[Items from a dataset]

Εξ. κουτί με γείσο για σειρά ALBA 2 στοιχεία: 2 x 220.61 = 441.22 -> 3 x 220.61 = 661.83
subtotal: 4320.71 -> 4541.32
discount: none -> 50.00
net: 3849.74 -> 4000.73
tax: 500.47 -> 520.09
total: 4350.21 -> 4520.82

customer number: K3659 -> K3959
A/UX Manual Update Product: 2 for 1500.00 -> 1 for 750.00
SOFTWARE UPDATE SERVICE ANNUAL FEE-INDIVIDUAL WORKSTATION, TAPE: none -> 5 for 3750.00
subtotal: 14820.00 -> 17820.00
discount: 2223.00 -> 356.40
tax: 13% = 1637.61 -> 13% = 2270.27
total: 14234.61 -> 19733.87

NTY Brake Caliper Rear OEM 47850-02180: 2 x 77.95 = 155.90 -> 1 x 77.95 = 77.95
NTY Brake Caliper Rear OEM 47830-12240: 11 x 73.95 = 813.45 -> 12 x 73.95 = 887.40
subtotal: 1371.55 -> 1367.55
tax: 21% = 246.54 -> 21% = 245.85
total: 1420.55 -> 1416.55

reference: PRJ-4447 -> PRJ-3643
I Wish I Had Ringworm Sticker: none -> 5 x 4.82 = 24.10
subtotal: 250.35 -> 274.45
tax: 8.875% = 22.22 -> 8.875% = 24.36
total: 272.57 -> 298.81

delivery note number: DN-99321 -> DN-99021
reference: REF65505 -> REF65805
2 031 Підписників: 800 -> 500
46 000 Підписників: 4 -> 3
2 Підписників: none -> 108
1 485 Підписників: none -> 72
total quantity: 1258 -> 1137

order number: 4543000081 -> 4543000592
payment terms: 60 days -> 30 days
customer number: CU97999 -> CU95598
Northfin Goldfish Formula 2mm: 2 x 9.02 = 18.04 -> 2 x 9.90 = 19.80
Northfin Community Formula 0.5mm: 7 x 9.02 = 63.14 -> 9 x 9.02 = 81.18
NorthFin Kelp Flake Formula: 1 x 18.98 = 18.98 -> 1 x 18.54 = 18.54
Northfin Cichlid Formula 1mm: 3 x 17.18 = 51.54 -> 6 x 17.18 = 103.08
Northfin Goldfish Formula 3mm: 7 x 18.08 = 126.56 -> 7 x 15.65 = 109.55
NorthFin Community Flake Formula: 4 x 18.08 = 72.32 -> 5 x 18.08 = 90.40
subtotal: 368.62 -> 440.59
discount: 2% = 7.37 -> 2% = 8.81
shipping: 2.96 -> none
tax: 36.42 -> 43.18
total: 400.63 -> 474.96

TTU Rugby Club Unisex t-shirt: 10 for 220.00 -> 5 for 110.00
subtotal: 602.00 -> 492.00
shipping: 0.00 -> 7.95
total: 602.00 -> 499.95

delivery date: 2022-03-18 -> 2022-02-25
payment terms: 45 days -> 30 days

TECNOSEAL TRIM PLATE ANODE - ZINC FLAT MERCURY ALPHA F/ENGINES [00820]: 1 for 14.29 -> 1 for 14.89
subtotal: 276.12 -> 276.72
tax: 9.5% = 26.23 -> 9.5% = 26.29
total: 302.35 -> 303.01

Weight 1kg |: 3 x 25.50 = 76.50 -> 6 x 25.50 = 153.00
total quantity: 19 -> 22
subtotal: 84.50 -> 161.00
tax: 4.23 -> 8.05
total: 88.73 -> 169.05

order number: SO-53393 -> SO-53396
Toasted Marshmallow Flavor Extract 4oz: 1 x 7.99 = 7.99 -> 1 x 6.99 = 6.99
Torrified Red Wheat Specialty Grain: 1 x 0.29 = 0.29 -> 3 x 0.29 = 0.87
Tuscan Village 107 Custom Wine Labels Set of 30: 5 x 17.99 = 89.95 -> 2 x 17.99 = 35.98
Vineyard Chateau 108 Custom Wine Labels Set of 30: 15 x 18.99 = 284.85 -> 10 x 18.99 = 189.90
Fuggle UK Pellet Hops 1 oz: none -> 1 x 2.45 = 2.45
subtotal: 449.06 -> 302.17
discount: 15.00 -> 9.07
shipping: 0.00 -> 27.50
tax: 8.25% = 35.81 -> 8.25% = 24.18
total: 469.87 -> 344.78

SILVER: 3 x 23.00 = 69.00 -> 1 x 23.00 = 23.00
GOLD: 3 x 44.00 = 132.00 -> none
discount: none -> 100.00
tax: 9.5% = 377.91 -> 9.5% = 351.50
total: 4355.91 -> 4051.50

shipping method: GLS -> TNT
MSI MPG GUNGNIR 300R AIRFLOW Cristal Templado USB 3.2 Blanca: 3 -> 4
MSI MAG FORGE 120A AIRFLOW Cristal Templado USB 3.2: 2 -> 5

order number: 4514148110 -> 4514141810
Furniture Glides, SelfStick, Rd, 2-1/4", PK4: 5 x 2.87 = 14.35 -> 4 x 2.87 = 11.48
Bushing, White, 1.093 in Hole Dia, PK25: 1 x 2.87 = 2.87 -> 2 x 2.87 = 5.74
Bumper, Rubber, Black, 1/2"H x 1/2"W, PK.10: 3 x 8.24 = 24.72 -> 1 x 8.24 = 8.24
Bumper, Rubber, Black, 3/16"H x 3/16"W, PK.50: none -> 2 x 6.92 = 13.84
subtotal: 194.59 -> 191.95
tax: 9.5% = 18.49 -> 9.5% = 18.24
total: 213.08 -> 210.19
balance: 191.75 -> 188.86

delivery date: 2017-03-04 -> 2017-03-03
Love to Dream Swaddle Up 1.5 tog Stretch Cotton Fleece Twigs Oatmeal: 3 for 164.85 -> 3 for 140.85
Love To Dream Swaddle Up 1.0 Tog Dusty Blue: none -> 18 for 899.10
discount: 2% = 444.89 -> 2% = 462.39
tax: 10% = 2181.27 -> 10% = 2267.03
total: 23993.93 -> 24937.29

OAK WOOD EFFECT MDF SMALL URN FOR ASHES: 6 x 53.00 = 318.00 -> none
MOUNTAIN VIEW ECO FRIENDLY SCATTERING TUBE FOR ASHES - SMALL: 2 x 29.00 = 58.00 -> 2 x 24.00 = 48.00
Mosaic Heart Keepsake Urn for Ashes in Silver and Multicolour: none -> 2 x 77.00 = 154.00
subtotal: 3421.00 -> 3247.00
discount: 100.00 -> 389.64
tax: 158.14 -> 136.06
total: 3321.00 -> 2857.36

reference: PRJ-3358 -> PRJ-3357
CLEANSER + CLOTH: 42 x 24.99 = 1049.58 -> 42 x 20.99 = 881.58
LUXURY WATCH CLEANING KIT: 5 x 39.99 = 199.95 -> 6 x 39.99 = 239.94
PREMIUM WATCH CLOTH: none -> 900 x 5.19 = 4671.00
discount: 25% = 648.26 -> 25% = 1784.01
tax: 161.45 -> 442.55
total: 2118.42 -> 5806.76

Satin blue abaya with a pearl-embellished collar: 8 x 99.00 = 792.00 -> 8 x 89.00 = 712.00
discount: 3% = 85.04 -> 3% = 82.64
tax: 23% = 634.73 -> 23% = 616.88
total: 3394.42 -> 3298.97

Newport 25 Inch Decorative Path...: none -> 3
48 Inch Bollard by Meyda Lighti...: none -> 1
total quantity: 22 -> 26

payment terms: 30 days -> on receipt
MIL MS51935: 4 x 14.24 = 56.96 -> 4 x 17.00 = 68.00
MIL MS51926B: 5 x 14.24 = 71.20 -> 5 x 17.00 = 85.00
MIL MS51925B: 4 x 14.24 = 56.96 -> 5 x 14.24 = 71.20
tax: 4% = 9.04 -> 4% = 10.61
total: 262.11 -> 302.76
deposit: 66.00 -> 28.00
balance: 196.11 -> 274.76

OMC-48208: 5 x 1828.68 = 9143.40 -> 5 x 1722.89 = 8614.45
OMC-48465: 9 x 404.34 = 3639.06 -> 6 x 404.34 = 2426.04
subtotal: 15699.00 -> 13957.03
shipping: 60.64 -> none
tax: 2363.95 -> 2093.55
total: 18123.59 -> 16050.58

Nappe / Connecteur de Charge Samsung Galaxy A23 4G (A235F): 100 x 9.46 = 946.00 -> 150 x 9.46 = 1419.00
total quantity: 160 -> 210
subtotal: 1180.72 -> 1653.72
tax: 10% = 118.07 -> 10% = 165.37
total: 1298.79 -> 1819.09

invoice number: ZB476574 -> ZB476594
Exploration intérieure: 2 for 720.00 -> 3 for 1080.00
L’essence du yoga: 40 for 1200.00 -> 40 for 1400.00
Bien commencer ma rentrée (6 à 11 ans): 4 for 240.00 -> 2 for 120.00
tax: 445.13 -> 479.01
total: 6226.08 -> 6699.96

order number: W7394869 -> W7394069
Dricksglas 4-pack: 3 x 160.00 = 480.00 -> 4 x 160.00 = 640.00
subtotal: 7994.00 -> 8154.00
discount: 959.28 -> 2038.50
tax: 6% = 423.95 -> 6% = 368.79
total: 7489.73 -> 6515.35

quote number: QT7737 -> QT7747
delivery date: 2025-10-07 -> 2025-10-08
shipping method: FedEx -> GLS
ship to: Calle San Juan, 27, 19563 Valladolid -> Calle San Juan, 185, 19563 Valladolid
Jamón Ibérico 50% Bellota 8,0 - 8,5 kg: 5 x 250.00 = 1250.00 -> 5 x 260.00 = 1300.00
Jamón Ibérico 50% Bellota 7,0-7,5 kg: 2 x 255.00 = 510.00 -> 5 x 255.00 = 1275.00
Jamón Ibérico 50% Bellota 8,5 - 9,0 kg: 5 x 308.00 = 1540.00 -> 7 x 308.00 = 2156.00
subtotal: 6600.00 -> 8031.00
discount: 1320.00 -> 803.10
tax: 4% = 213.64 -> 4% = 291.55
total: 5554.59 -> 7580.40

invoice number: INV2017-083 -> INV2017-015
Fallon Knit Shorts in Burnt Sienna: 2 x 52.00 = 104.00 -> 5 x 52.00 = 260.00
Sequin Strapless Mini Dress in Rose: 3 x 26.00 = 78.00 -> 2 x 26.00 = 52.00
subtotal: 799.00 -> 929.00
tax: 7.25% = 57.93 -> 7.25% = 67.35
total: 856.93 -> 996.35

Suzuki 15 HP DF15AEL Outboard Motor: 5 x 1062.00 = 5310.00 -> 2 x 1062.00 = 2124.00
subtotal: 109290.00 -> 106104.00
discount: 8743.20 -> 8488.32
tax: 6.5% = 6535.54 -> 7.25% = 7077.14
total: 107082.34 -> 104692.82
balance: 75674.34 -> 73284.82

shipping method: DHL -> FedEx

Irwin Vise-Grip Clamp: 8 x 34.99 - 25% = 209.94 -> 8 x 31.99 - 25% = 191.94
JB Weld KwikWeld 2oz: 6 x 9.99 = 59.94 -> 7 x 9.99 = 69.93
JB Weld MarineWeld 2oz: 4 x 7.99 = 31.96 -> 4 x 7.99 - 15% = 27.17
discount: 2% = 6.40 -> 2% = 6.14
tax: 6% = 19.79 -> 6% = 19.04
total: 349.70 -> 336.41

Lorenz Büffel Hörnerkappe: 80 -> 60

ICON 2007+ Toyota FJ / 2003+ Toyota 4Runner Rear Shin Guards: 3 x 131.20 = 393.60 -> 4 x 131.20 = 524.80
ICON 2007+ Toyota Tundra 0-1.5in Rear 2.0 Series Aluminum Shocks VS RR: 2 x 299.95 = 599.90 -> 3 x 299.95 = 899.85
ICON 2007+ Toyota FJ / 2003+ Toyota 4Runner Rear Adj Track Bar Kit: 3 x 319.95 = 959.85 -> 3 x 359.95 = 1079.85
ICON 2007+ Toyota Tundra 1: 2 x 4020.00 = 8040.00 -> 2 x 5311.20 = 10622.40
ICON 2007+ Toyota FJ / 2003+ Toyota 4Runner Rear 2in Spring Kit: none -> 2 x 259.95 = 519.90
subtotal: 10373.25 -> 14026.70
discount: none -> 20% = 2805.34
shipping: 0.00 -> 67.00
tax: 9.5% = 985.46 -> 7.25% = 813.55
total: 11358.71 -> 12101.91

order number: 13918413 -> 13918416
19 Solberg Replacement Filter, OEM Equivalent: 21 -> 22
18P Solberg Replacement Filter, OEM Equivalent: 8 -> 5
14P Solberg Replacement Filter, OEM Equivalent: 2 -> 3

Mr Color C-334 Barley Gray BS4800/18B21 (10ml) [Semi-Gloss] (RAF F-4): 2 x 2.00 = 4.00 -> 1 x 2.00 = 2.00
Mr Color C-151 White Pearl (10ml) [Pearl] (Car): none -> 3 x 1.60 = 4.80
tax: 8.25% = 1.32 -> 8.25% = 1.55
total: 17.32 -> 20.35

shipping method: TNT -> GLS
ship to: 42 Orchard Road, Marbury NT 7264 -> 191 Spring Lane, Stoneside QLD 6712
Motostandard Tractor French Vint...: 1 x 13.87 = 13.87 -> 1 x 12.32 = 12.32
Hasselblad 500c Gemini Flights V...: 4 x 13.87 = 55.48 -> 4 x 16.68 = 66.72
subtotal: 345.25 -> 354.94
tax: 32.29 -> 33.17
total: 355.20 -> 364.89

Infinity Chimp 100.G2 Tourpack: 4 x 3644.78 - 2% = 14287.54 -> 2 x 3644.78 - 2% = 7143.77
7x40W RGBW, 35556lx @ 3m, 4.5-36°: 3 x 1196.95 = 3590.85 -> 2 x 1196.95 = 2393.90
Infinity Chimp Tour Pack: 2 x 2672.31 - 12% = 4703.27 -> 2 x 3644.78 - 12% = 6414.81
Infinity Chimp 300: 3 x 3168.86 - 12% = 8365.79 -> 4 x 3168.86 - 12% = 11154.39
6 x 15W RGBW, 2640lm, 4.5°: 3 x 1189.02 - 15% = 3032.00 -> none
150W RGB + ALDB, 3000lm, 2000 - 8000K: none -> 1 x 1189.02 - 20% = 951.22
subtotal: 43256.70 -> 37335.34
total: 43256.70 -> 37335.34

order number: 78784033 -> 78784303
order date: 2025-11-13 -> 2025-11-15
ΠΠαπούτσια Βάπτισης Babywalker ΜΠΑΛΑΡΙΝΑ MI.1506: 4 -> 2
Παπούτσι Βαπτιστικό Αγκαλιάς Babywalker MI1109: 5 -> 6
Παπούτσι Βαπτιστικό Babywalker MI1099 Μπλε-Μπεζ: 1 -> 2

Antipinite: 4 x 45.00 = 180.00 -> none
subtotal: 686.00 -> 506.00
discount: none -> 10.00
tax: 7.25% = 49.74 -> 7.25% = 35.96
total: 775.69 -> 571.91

#### Try it
Look back at the entries above and repeat, unchanged, every line from the line holding "tax: 4.23 -> 8.05" through the line holding "MSI MPG GUNGNIR".

#### Response area
tax: 4.23 -> 8.05
total: 88.73 -> 169.05

order number: SO-53393 -> SO-53396
Toasted Marshmallow Flavor Extract 4oz: 1 x 7.99 = 7.99 -> 1 x 6.99 = 6.99
Torrified Red Wheat Specialty Grain: 1 x 0.29 = 0.29 -> 3 x 0.29 = 0.87
Tuscan Village 107 Custom Wine Labels Set of 30: 5 x 17.99 = 89.95 -> 2 x 17.99 = 35.98
Vineyard Chateau 108 Custom Wine Labels Set of 30: 15 x 18.99 = 284.85 -> 10 x 18.99 = 189.90
Fuggle UK Pellet Hops 1 oz: none -> 1 x 2.45 = 2.45
subtotal: 449.06 -> 302.17
discount: 15.00 -> 9.07
shipping: 0.00 -> 27.50
tax: 8.25% = 35.81 -> 8.25% = 24.18
total: 469.87 -> 344.78

SILVER: 3 x 23.00 = 69.00 -> 1 x 23.00 = 23.00
GOLD: 3 x 44.00 = 132.00 -> none
discount: none -> 100.00
tax: 9.5% = 377.91 -> 9.5% = 351.50
total: 4355.91 -> 4051.50

shipping method: GLS -> TNT
MSI MPG GUNGNIR 300R AIRFLOW Cristal Templado USB 3.2 Blanca: 3 -> 4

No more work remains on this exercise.